Society always has something negative to say whether you do something or you don’t.
Let’s talk about the Struggling Artist Campaign. There is a widespread notion that to be an artist is synonymous to being broke. Talk about the importance of pursuing your passion despite what society says.
The Struggling Artist campaign is a huge project that I’m working on this year. It will include a variety of artists, whether it’s painting, graphic design, music, poetry, acting, anything art related and hearing their stories and why being an artist is so important to them. It’s very sad that when people hear the word artist, their first thought is “that’s not a real job” or “you’re going to be broke”. I think it’s crazy when I hear that. I think people forget that without us artist, the world wouldn’t be what it is today. The logos and advertisements we see every day is because of an artist. The music we listen to is because of an artist. The furniture in our house and the designs on our clothes are because of an artist. The artwork hanging in our office space and our living space is because of an artist. The movies and TV shows we all watch are all thanks to art performers. So many aspects of our everyday living and entertainment is because an artist decided to follow their dream and put in the work despite of the negative stereotype of “struggling” and “being broke”.
So that being said, you just have to do what you love. Society always has something negative to say whether you do something or you don’t. So we all have to just do what we love instead of having the mind set of “I’m to do this to survive.” You can always turn your passion into your way of living and surviving if you just put your all into it.
Did you have to convince your parents that art was a serious subject when you decided to study it at college? If so, how did you overcome this?

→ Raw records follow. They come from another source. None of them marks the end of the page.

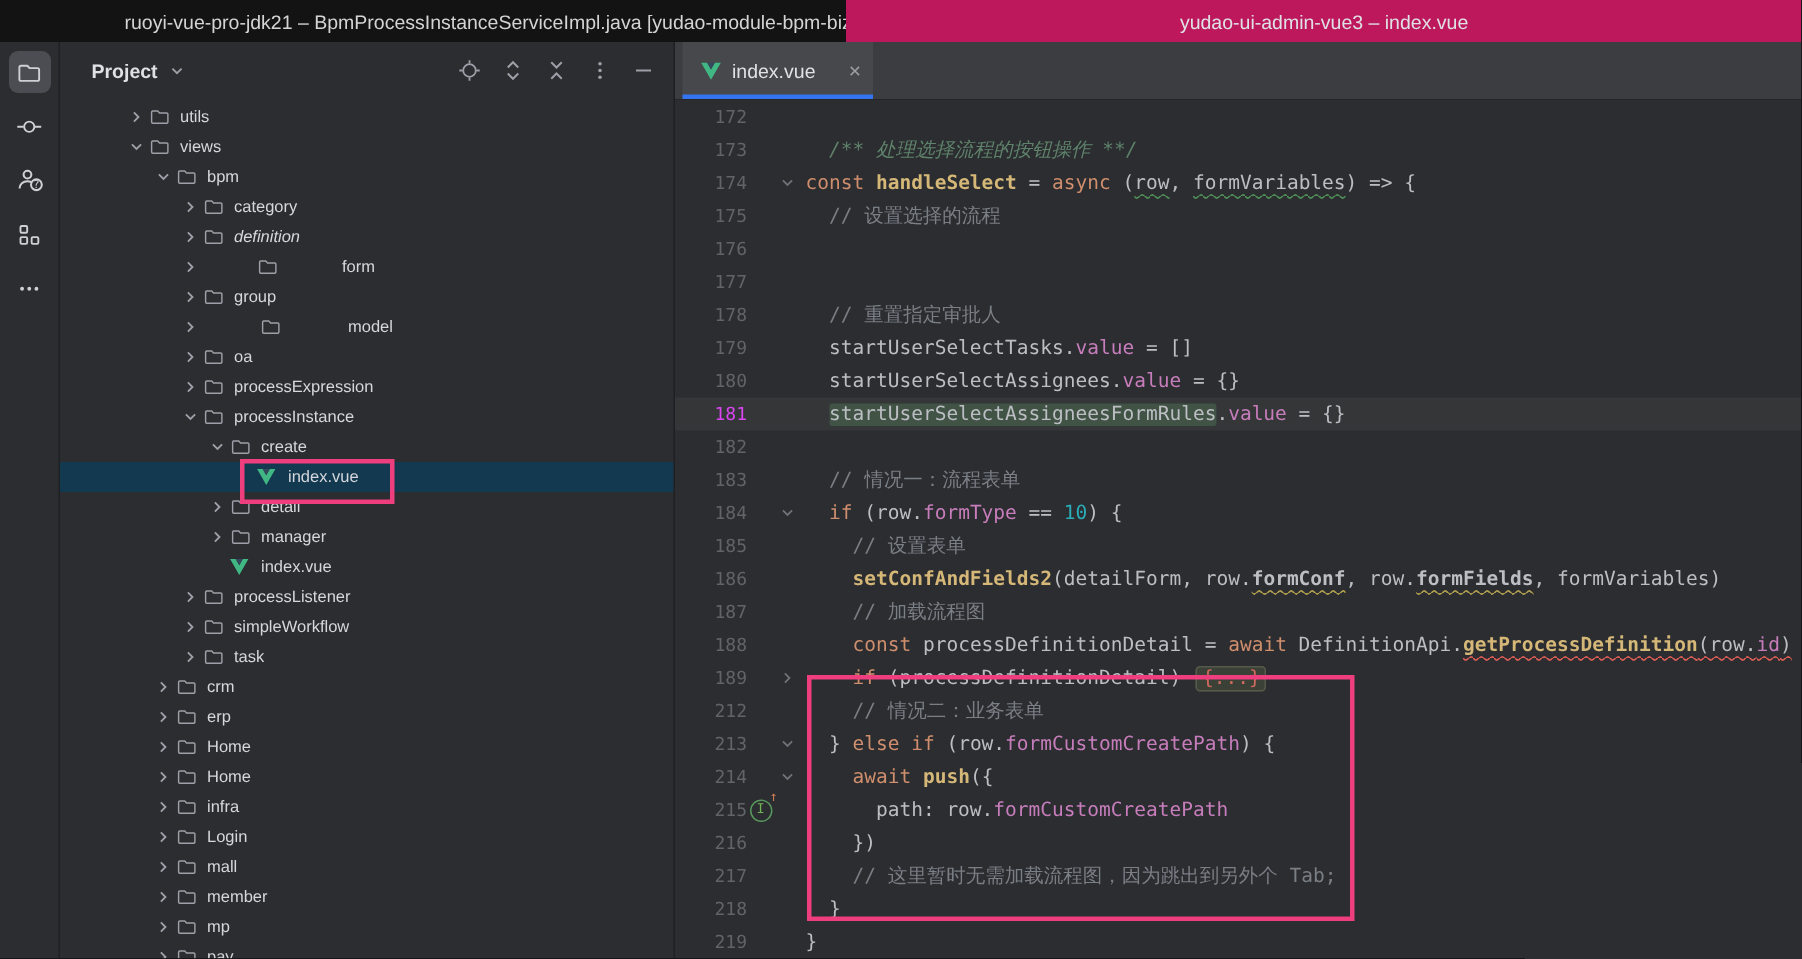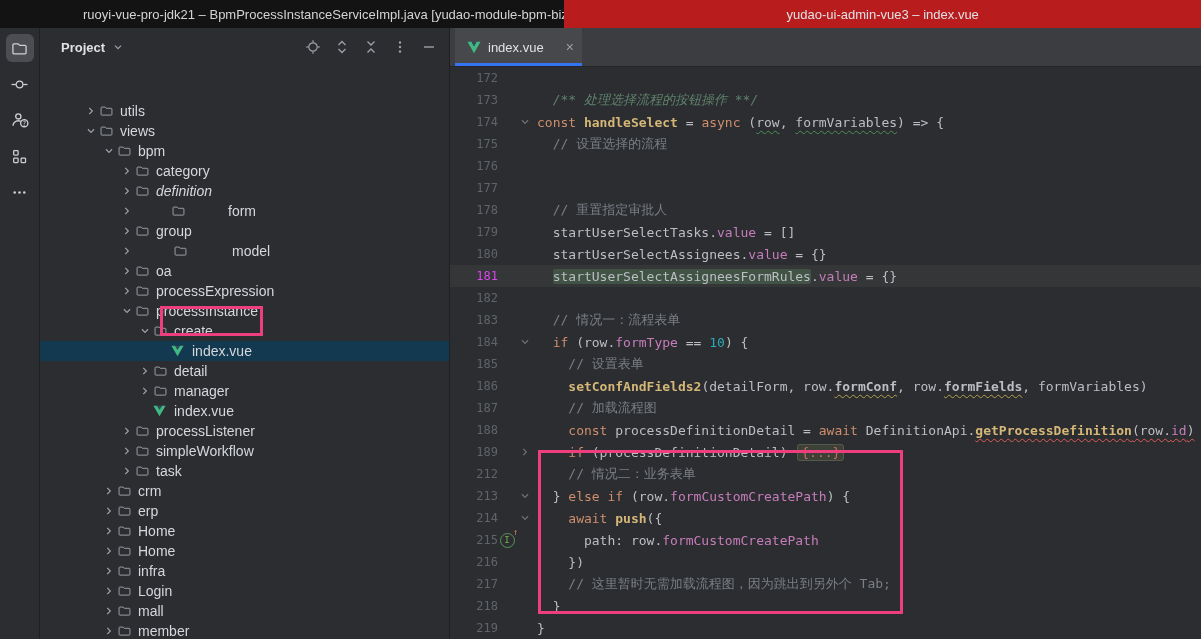"yudao-ui-admin-vue3 – index.vue" .tb-mid { background: #b91c1c -> #be185d }
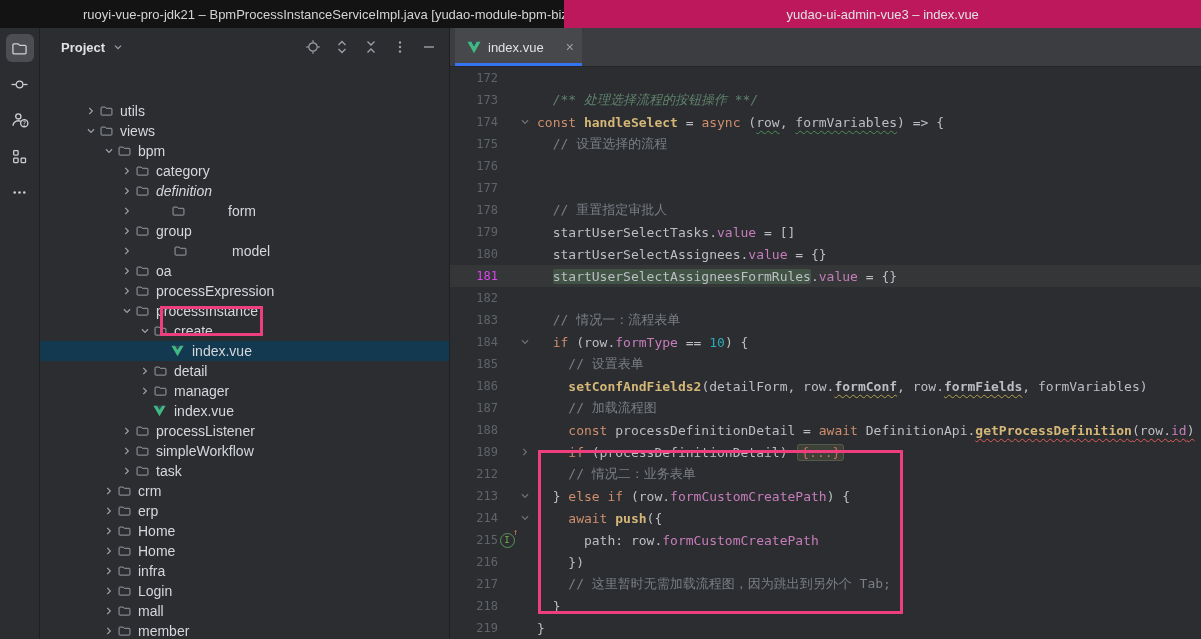"utils" .tree { font-size: 14px -> 11px; margin-top: 33px -> none }
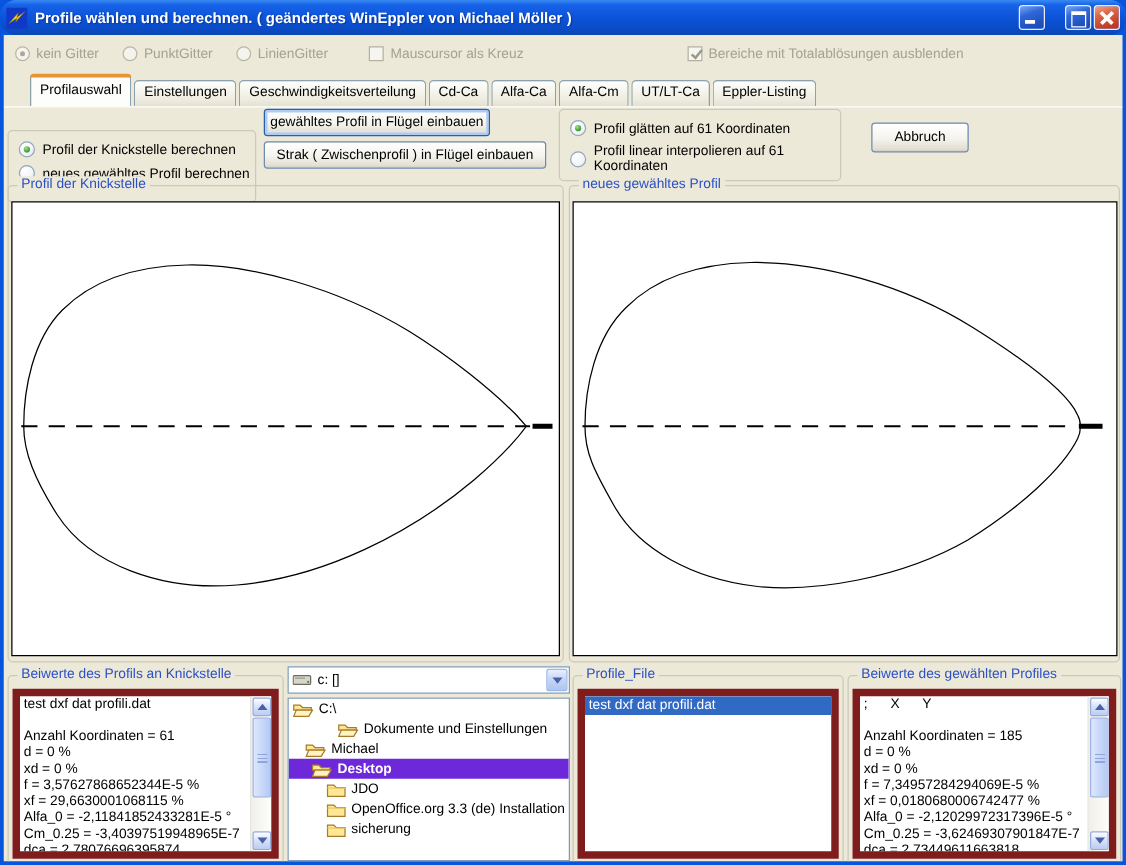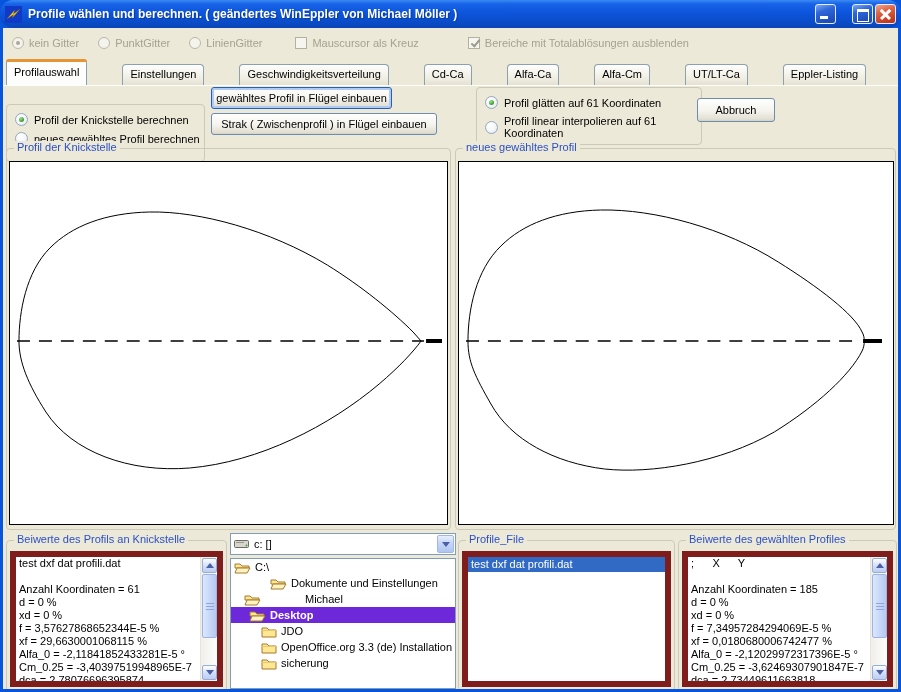"Bereiche mit Totalablösungen ausblenden" .cb2 { margin-left: 30px -> 112px }
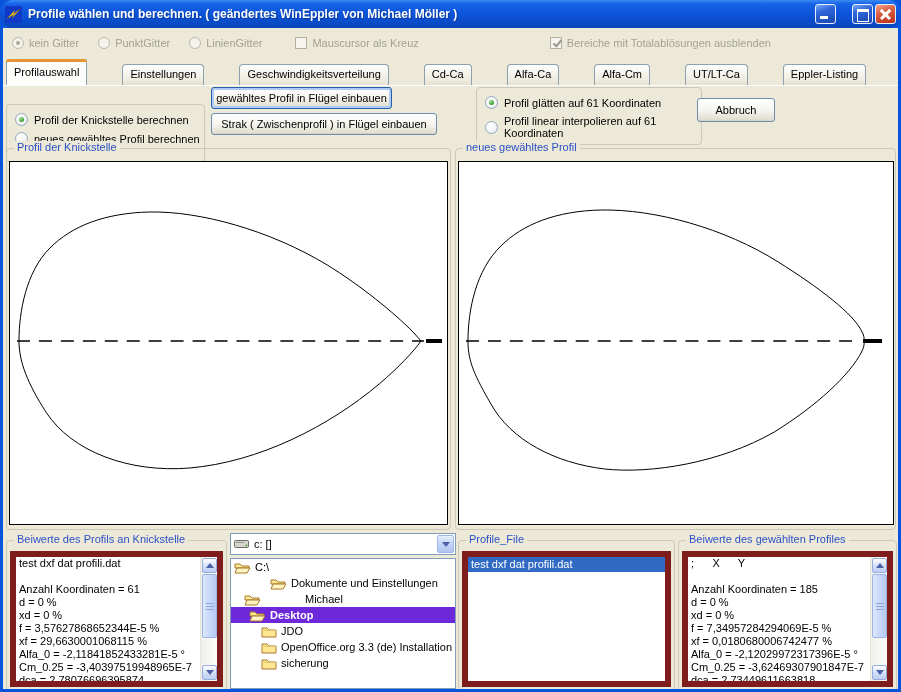"Profilauswahl" #tabstrip { gap: 33px -> none; padding-left: 3px -> 21px }
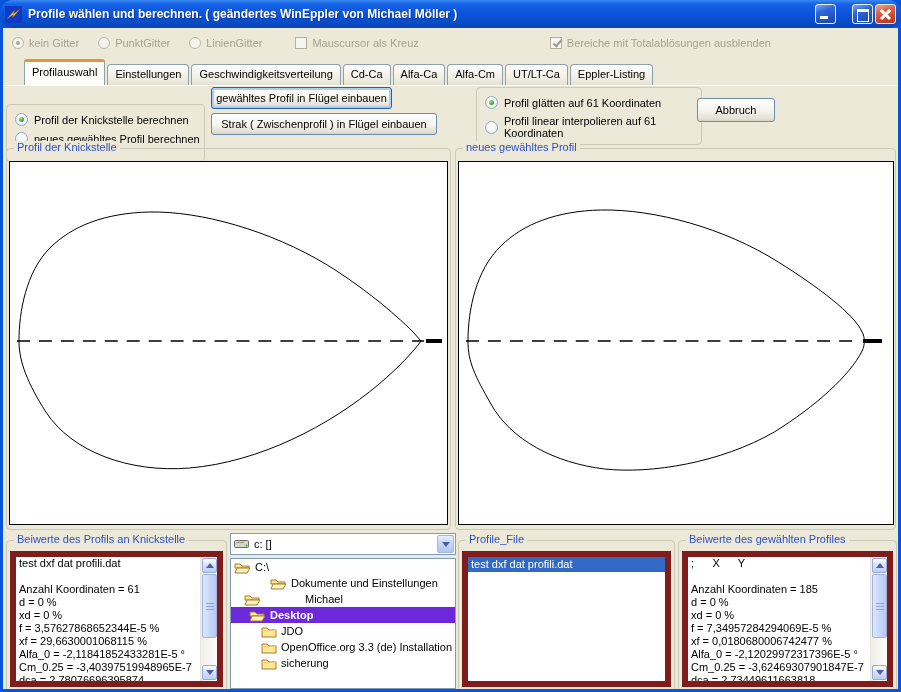"Profil glätten auf 61 Koordinaten" div.group { left: 473px -> 444px }
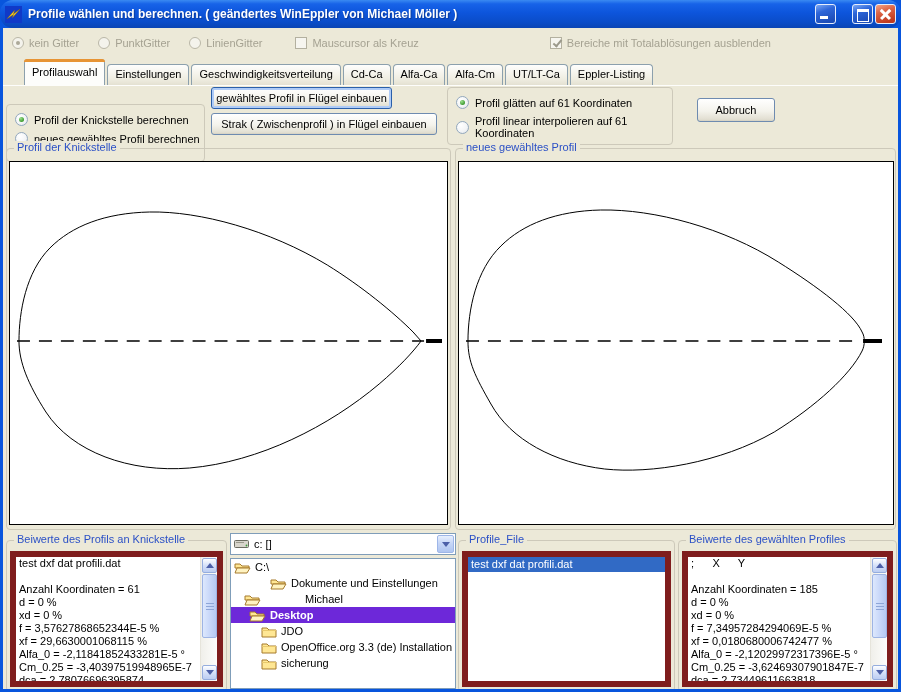"Michael" .lvl2 { gap: 40px -> none }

My parents were actually the ones who came up with the idea to turn my paintings and artwork into a business. In 2015 they came to me with the idea of getting a business license and selling my artwork and shirts. My first thought was “hmmm I don’t know”, only because it was something I did for fun. My parents were both artists in high school before they both decided to join the military. I think they were happy to see me doing what I love and wanted to support me. Back then being an artist wasn’t supported as being a career, more so of being a hobby.
They saw potential in me and I am so grateful because of that. I ended up making a little over one thousand dollars this summer which was huge for us. My mom was actually the one who showed me SCAD (Savannah College of Art & Design) and I fell in love instantly. A lot of people tell me it’s very rare to have support from your parents when it comes to being an artist for a career and putting so much time and money into it. Sadly it is, but I encourage those who don’t have parents that support their passion to not let that stop you. Surround yourself with supportive peers and other artists!
Talk to us more about Sky 3 project.
SKY 3 is a non-profit campaign I started when I was fourteen years old. It initially stood for Society Killed You, Stop Killing Yourself & Start Knowing You. At the time I was going through depression and bullying. I wanted to speak up and have a voice. I came out with sweatshirts and shirts and sold them at my high school. All the money went to the homeless and shelters downtown in my hometown. My dad turned SKY 3 into a licensed business when I turned fifteen and he took over from there. He now teaches resilience and character strengths to kids, educators, veterans and the homeless in transition as part of SKY 3. Since I started my art business I decided to donate some of the proceeds from The Jae Daisy to SKY3 to help do workshops on resilience for kids and adults in the community.
What can we hope to expect from Jae Daisy in the future?
I’m very excited for you guys to see what I have coming this Fall! I’m starting the Struggling Artist campaign along with my first Youtube channel. This school year I will be coming out with my first pieces for my clothing line. I’m continuing to paint and sell my artwork, but a lot more is coming for The Jae Daisy.